The IS knows this. They also know that Orientalism is etched deeply into the psyches of Western peoples. In the conditions that now obtain, it is child’s play for them to deploy its motifs to their advantage.

Public beheadings and mutilations are not likely to win over hearts and minds in Sunni areas in Iraq and Syria or in Libya and other parts of the world where the IS has implanted itself. But they can be useful for terrorizing local populations into submission, at least for a while. So long as the alternatives remain similarly unappealing, a while can last a long time.

On the other hand, it does not require a lot of time to get the West to defeat itself in its so-called War on Terror; its leaders are just dumb enough for that.

Osama Bin Laden proved this beyond a reasonable doubt with 9/11; even someone as dense as al-Baghdadi could hardly have failed to notice.

Ideologically and morally, the IS is not all that different from Saudi Arabia and the other Gulf monarchies.

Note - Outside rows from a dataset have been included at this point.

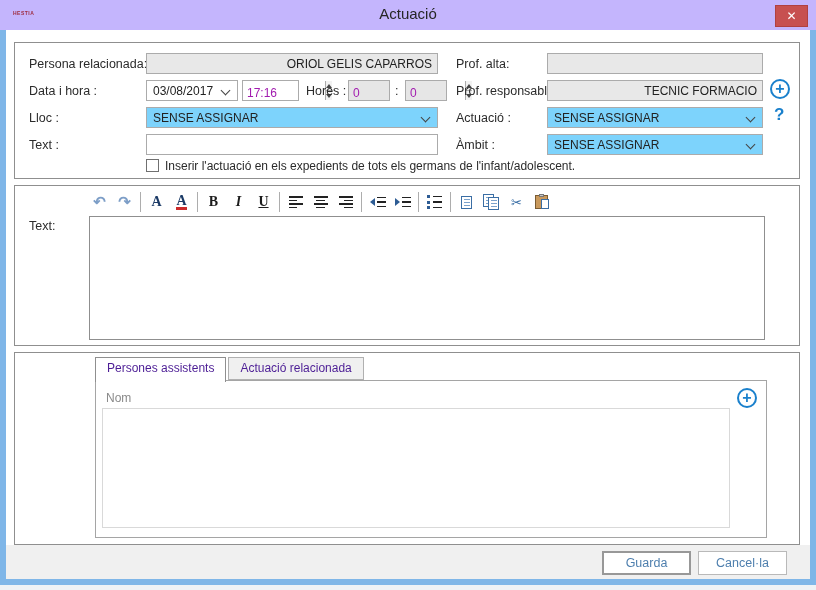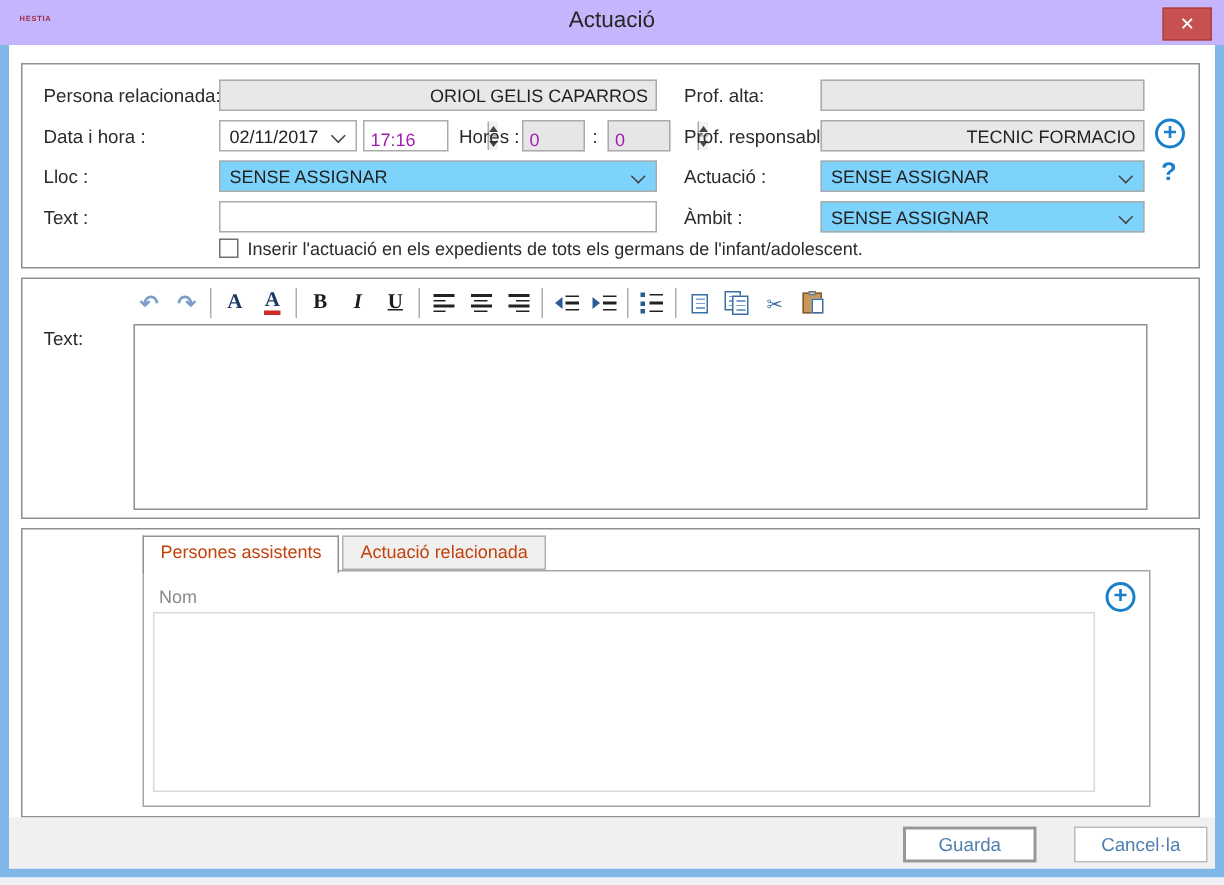--- a/index.html
+++ b/index.html
@@ -148,21 +148,21 @@
   .paste-icon .page { position: absolute; right: -2px; bottom: -1px; width: 8px; height: 10px; background: #fff; border: 1px solid #3a6ea5; }
   .textarea {
     position: absolute; left: 74px; top: 30px; width: 676px; height: 124px;
     border: 1px solid #8f8f8f; resize: none; outline: none;
     font-family: "Liberation Sans", sans-serif; font-size: 12px;
   }
   
   .tabs { position: absolute; left: 80px; top: 4px; display: flex; align-items: flex-end; z-index: 2; }
   .tab {
     background: #f0f0f0; border: 1px solid #b0b0b0; padding: 3px 11px 4px;
-    font-size: 12px; color: #c2410c; margin-right: 2px; cursor: pointer; white-space: nowrap;
+    font-size: 12px; color: #4c1d95; margin-right: 2px; cursor: pointer; white-space: nowrap;
   }
   .tab.active {
     background: #fff; border-color: #8f8f8f; border-bottom: none;
     padding-bottom: 7px; margin-bottom: -2px;
   }
   .tab-panel {
     position: absolute; left: 80px; top: 27px; width: 672px; height: 158px;
     border: 1px solid #a5a5a5; background: #fff; z-index: 1;
   }
   .col-header { position: absolute; left: 10px; top: 10px; font-size: 12px; color: #8a8a8a; }
@@ -174,21 +174,21 @@
   .footer {
     position: absolute; left: 0; top: 515px; width: 804px; height: 34px;
     background: #f0f0f0;
   }
   .btn {
     position: absolute; width: 89px; height: 24px; background: #ffffff;
     font-family: "Liberation Sans", sans-serif;
     font-size: 12.5px; color: #4e7fae; text-align: center; cursor: pointer;
   }
   .btn-save   { left: 596px; top: 6px; border: 2px solid #989898; }
-  .btn-cancel { left: 710px; top: 6px; border: 1px solid #b9b9b9; }
+  .btn-cancel { left: 692px; top: 6px; border: 1px solid #b9b9b9; }
 </style>
 </head>
 <body>
 
 <div class="window">
 
   <div class="titlebar">
     <span class="app-logo">HESTIA</span>
     <div class="win-title">Actuació</div>
     <div class="close-btn">
@@ -200,21 +200,21 @@
 
     <div class="groupbox gb1">
 
       <span class="lbl" style="left:14px;top:14px">Persona relacionada:</span>
       <input class="field ro" style="left: 131px; top: 10px; width: 292px;" readonly="" value="ORIOL GELIS CAPARROS">
       <span class="lbl" style="left:441px;top:14px">Prof. alta:</span>
       <input class="field ro" style="left: 532px; top: 10px; width: 216px;" readonly="" value="">
 
       <span class="lbl" style="left:14px;top:41px">Data i hora :</span>
       <div class="selectbox" style="left:131px;top:37px;width:92px;background:#fff">
-        <span>02/11/2017</span>
+        <span>03/08/2017</span>
         <span class="chev"></span>
       </div>
       <div class="spinbox white" style="left:227px;top:37px;width:57px">
         <span class="val">17:16</span>
         <span class="spincol">
           <span class="sbtn">
               <span class="tri-up"></span>
             </span>
           <span class="sbtn">
               <span class="tri-down"></span>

But whereas the governments and militaries in charge of those countries want friendly relations with the West, even as they bankroll Islamist terrorists, the terrorists themselves, the ones in the IS especially, want just the opposite.

One would think that this very obvious fact would register in Western public opinion. It seldom does.

This is because the Saudis and the others know how to buy love when it serves their purpose. And, when that doesn’t work, there is always naked self-interest. Because those wretched oil potentates are economically indispensable to Western industrial and financial interests, they get a guaranteed pass, no matter what they do.

On the other hand, the IS’s aims depend precisely on getting on the wrong side of the West. Its leaders want and need the clash of civilizations that Islamophobes — and neocons — yearn for.

Their strategy for getting to where they want to be involves getting people in the West to think of them as moral monsters, creatures utterly beyond the pale. It works like a charm.

And so, for the West — not just the Americans, the French are even worse — the Saudis are best friends forever, while al-Baghdadi is next in line after Hitler for being the incarnation of evil itself.

Blame it on the fact that Western countries are led by fools or, like the United States, by weaklings who cower before obstinate, dim-witted Republicans and the benighted souls that put them in office.

Al-Baghdadi and his IS cohorts are anything but brilliant strategists.   But their foes are easy prey, and the formula they have stumbled upon is as effective as can be.

It does not involve disturbing the sleep of Reason the way the Nazis did; that would be beyond their ken, in any case. What they do instead is conjure up monsters the old-fashioned way – through sheer, unadorned, bestiality.

For locking the enemies of the Muslim world into a self-defeating frenzy, this works almost as well as gas chambers would.

It can only get worse too, as Western politicians grab the bait the IS casts before them.  The only way to stop it is for the people they purport to represent to wise up; to insist that their leaders stop making the problem worse.

In a less irrational world, this would have happened a long time ago. We must do all we can to make it happen in our world — before it is too late.